思ったより大きい森だ。木が覆い茂って辺りは薄暗い。1人で来たら昼間でも迷子になりそうだ。
「例の空き家はこっちです!」
ジムの案内に従って1時間くらい歩くと。少し開けた場所に、ポツンと1件の小屋があった。
「ここが、例の魔術師みたいな女が住み着いたっていう噂の家か……?」
「そうです。1か月前くらいに。村の人間が何人か目撃してます」
魔女のアジトって訳か。呪いをかけたのがその女なら。あの呪いには『死の代行者』を召喚するトラップなんか仕掛けた人間だ。用心しなくてはならない。
「ジムは、ここで待っていてくれ。中には僕とライカだけで行こう」
「そうだね。どんなやつか分からないからね」
ジムは、素直に「分かりました」と答えた。僕とライカは、小屋の入口に向かって進んでいく。そして、玄関の扉を軽くノックする。
「すみません! 誰かいますかー?」
玄関のドアから大きな声で呼びかける。しかし、返事はない。無言でライカの方を見ると、ライカは小さく頷いた。僕は、ドアを開ける。
部屋の中は、薄暗い。
「すみません! 誰かいませんかー?」
もう一度、呼びかけてみるが。やはり返事はない。僕とライカは、恐る恐る小屋の中に入ると進んでいく。その時だった。
バタンッ!
突然、入って来た入口の扉が勢いよく閉まる。慌てて戻ろうとするが、ドアはなぜか開かない。そして、背後から女性の声がした。

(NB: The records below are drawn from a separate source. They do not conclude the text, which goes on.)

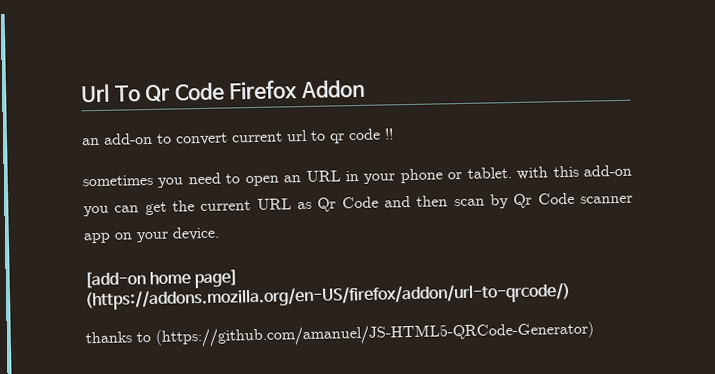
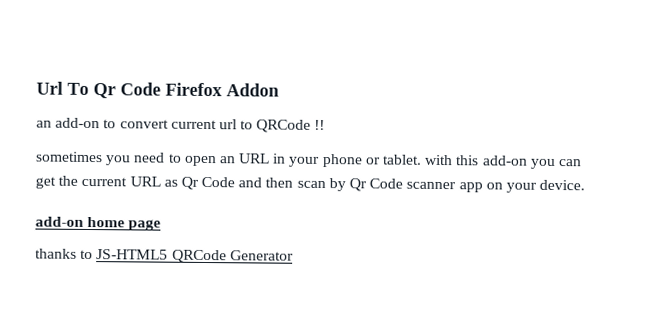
- an add-on to convert current url to qr code !!
+ an add-on to convert current url to QRCode !!
- [add-on home page] (https://addons.mozilla.org/en-US/firefox/addon/url-to-qrcode/)
+ add-on home page
- thanks to (https://github.com/amanuel/JS-HTML5-QRCode-Generator)
+ thanks to JS-HTML5 QRCode Generator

「ようこそなのだ! シエラ・ハーランの魔術ラボへ! 断りなく侵入してきた不届きものたちめ! 成敗してやるのだ!」
もっと魔女っぽい老婆を想像していたが。現れたのは、若い女の魔術師だった。いかにも魔術師っぽいローブを着ている。
「ちッ! やれるもんならやってみなッ!」
喧嘩腰でライカが剣を抜く。しかし、若い女の魔術師は落ち着いた様子で話した。
「くっふっふっふ! 無駄なのだ! この部屋には、既に結界を張ってあるのだ! 聞いて驚け! この部屋にはセッ〇スしないと出られない結界を張ったのだ!」
「……何言ってんだこいつ」
その言葉を聞いて、僕とライカは眉をひそめた。